🤖 AI Summary
In speech emotion recognition, the subjectivity and inter-annotator variability inherent in multi-annotator labels are often obscured by simplistic label averaging, leading to distorted modeling of emotional dynamics. To address this, we propose an end-to-end multitask framework that, for the first time, jointly predicts individual annotator identity and continuous emotion distributions—e.g., kernel density estimates or parametric distributions—during training. This explicitly models annotator behavioral heterogeneity while preserving population-level variability. Our approach eliminates label averaging and instead integrates annotator modeling directly into the distribution learning process, enabling co-optimization of annotator-specific characteristics and emotion distributions. Evaluated under both cross-corpus and in-corpus settings, our method achieves statistically significant improvements over state-of-the-art approaches in emotion distribution prediction accuracy. It more faithfully captures emotion subjectivity and annotator disagreement, offering a principled solution to modeling annotation uncertainty in affective computing.
📝 Abstract
Emotion expression and perception are nuanced, complex, and highly subjective processes.
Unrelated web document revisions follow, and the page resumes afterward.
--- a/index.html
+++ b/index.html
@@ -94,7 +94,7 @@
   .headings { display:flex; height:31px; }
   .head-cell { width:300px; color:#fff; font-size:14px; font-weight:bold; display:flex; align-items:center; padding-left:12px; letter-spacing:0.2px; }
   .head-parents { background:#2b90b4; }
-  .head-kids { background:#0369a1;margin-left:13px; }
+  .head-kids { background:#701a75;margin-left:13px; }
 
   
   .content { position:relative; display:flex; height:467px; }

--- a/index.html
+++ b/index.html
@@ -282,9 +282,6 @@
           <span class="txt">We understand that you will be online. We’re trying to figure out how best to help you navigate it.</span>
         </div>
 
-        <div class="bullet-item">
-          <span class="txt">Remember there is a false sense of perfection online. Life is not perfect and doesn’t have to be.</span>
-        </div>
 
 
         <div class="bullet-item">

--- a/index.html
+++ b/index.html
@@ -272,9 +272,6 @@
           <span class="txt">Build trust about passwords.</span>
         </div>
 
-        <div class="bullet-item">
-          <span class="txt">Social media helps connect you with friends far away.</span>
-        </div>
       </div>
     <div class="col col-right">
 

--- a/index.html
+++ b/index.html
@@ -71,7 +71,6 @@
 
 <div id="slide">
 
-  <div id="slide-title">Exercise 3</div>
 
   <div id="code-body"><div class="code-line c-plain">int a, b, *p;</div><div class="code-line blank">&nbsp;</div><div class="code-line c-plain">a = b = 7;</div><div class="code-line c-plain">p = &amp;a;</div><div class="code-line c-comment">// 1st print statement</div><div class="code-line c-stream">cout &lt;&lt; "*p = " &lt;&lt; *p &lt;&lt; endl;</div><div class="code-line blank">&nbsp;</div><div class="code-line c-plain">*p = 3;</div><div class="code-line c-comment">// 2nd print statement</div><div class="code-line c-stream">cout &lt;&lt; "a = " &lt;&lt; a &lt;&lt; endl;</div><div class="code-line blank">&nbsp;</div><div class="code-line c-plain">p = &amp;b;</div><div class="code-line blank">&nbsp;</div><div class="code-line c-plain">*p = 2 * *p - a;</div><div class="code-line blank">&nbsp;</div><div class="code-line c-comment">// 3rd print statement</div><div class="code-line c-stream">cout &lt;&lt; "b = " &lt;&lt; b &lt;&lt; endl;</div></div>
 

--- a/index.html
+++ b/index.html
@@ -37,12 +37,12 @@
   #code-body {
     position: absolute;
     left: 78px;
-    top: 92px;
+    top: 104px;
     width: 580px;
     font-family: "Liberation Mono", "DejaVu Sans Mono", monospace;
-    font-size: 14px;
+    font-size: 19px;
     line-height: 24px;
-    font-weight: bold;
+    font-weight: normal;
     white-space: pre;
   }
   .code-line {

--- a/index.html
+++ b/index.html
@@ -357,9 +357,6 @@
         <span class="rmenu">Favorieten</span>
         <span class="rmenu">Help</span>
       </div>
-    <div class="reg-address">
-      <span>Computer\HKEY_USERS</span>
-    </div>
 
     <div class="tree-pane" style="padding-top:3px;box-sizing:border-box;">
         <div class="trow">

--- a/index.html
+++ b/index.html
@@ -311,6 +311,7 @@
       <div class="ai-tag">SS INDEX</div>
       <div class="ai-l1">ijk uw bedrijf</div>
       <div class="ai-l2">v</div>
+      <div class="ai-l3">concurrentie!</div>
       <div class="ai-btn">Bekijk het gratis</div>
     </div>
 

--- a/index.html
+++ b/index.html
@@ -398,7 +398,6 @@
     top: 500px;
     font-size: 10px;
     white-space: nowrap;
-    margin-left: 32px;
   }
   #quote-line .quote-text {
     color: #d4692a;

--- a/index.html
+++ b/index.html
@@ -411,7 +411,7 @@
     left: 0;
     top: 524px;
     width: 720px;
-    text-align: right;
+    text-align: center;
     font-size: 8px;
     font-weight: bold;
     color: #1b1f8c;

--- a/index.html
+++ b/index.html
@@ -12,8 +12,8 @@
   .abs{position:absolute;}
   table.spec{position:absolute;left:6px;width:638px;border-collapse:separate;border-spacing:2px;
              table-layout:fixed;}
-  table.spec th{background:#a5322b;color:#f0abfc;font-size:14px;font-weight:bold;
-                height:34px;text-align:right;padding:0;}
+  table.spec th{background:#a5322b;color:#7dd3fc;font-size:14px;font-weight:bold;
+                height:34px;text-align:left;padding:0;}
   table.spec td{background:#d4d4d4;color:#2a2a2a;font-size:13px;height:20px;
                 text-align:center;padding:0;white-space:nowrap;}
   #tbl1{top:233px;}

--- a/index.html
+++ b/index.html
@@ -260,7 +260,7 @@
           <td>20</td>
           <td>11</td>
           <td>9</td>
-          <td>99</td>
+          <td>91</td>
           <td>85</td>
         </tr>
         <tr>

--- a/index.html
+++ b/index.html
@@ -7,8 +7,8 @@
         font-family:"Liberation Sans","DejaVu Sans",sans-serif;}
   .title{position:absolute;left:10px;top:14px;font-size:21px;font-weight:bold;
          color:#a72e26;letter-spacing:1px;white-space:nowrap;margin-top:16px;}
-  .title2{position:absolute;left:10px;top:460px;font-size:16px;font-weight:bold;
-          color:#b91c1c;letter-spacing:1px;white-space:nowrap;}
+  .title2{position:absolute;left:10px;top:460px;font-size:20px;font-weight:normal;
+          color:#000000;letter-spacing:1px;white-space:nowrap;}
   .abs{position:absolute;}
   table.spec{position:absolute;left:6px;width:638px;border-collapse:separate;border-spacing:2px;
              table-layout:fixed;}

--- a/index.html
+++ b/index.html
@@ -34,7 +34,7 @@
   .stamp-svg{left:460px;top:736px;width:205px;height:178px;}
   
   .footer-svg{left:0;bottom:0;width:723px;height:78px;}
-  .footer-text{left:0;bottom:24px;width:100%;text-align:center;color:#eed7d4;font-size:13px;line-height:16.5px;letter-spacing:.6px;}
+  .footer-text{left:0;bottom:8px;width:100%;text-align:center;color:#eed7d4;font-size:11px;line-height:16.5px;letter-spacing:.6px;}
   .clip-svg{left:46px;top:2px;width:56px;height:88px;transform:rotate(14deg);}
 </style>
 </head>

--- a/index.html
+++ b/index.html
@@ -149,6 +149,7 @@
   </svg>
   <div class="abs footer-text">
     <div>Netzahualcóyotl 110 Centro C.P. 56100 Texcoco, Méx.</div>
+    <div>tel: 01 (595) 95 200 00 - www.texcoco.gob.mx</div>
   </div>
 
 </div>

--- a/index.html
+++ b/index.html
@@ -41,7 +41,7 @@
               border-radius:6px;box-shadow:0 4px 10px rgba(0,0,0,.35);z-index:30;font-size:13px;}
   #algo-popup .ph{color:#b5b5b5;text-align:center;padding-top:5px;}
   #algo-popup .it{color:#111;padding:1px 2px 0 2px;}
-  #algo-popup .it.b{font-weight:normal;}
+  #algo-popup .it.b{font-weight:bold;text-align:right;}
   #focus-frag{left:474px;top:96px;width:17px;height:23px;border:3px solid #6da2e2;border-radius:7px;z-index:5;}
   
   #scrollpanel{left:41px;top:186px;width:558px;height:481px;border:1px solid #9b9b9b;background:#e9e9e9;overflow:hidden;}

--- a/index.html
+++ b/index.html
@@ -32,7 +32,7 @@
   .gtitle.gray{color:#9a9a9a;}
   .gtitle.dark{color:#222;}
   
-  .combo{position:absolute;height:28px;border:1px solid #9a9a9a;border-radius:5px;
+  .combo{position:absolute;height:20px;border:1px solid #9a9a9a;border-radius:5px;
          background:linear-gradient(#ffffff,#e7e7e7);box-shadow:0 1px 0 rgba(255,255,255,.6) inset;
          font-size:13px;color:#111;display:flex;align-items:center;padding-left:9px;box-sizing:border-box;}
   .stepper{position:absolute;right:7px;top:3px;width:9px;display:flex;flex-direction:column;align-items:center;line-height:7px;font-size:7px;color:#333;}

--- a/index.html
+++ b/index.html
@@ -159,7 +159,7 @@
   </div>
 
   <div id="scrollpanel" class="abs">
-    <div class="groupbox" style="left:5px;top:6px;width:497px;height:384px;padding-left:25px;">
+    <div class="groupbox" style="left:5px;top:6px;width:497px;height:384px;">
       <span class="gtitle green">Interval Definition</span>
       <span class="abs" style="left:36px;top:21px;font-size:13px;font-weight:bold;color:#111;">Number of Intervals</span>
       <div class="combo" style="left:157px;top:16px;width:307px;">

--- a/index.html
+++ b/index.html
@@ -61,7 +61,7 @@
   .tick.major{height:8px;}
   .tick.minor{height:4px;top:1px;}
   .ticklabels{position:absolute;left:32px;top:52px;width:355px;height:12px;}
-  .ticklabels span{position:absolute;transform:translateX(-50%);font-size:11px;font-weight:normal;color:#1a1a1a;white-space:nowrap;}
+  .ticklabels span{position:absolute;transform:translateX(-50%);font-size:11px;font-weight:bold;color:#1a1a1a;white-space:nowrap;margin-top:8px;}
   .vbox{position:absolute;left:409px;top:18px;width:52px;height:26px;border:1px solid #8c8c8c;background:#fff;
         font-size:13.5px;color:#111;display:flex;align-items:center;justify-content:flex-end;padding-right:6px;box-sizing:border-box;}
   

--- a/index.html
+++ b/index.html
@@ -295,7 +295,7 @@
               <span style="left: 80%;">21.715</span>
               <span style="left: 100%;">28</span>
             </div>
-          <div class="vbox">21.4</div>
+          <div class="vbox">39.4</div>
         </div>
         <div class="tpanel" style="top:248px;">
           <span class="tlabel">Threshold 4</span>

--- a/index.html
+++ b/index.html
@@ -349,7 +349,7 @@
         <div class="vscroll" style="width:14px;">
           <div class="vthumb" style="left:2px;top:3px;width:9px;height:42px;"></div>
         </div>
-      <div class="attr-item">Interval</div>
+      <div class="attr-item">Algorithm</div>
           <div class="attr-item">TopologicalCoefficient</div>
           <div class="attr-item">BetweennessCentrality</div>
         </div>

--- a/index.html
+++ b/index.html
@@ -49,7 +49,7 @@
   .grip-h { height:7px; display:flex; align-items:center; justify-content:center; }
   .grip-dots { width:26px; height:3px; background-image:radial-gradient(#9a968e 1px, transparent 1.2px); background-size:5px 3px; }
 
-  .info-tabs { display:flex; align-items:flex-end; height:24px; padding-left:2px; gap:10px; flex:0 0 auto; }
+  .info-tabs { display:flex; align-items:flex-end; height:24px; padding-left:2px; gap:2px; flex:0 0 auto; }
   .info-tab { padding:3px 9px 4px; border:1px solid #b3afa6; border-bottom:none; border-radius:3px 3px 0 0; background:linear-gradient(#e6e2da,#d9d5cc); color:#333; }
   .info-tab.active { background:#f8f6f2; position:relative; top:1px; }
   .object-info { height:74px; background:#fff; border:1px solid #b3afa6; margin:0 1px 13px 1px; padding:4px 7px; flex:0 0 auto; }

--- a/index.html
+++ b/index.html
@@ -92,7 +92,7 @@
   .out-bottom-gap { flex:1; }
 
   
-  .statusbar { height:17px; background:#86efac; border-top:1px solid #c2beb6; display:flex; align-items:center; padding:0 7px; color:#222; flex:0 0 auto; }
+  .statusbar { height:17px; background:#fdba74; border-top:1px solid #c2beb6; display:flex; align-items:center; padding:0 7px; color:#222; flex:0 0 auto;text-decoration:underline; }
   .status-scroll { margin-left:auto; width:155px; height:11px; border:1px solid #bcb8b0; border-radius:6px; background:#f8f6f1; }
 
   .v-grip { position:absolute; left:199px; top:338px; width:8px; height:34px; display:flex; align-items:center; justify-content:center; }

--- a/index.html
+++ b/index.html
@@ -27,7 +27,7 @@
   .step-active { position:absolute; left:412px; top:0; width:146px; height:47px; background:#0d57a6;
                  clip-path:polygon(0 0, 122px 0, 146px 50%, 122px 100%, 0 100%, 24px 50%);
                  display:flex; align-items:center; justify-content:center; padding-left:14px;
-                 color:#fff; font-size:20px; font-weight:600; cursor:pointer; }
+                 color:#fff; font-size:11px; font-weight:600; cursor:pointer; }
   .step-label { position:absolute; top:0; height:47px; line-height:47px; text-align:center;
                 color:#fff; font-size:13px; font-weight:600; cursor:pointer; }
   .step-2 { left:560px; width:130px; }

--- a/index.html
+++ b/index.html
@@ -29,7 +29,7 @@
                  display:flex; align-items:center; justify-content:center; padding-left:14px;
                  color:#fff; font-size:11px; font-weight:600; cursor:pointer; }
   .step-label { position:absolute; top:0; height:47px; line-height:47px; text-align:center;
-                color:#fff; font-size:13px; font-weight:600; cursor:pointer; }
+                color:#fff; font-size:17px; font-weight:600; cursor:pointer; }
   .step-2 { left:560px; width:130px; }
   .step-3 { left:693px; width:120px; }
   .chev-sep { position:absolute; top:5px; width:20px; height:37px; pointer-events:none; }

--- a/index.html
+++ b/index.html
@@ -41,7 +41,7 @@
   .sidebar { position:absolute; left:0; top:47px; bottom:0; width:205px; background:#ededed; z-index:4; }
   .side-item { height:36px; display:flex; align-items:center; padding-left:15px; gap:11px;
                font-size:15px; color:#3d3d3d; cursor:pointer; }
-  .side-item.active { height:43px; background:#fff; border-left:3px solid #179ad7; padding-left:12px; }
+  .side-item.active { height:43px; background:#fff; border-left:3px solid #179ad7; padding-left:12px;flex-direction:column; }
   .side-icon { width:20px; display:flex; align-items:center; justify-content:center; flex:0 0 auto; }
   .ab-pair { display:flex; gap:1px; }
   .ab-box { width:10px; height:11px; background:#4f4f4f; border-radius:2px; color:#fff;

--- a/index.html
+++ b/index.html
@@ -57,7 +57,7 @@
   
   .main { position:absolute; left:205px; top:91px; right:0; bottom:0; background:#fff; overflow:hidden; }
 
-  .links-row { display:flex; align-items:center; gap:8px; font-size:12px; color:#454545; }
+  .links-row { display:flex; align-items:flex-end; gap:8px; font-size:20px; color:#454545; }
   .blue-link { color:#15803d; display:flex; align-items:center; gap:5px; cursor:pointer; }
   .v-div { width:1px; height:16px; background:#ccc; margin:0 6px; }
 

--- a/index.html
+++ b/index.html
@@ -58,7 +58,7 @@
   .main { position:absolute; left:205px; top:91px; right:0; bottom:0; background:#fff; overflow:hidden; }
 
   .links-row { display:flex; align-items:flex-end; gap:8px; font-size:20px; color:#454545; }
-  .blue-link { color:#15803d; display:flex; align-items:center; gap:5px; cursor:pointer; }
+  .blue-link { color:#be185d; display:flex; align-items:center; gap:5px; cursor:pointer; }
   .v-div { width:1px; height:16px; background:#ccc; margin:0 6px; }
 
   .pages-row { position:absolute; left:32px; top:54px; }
When multiple annotators label emotional data, the resulting labels contain high variability. Most speech emotion recognition tasks address this by averaging annotator labels as ground truth. However, this process omits the nuance of emotion and inter-annotator variability, which are important signals to capture. Previous work has attempted to learn distributions to capture emotion variability, but these methods also lose information about the individual annotators. We address these limitations by learning to predict individual annotators and by introducing a novel method to create distributions from continuous model outputs that permit the learning of emotion distributions during model training. We show that this combined approach can result in emotion distributions that are more accurate than those seen in prior work, in both within- and cross-corpus settings.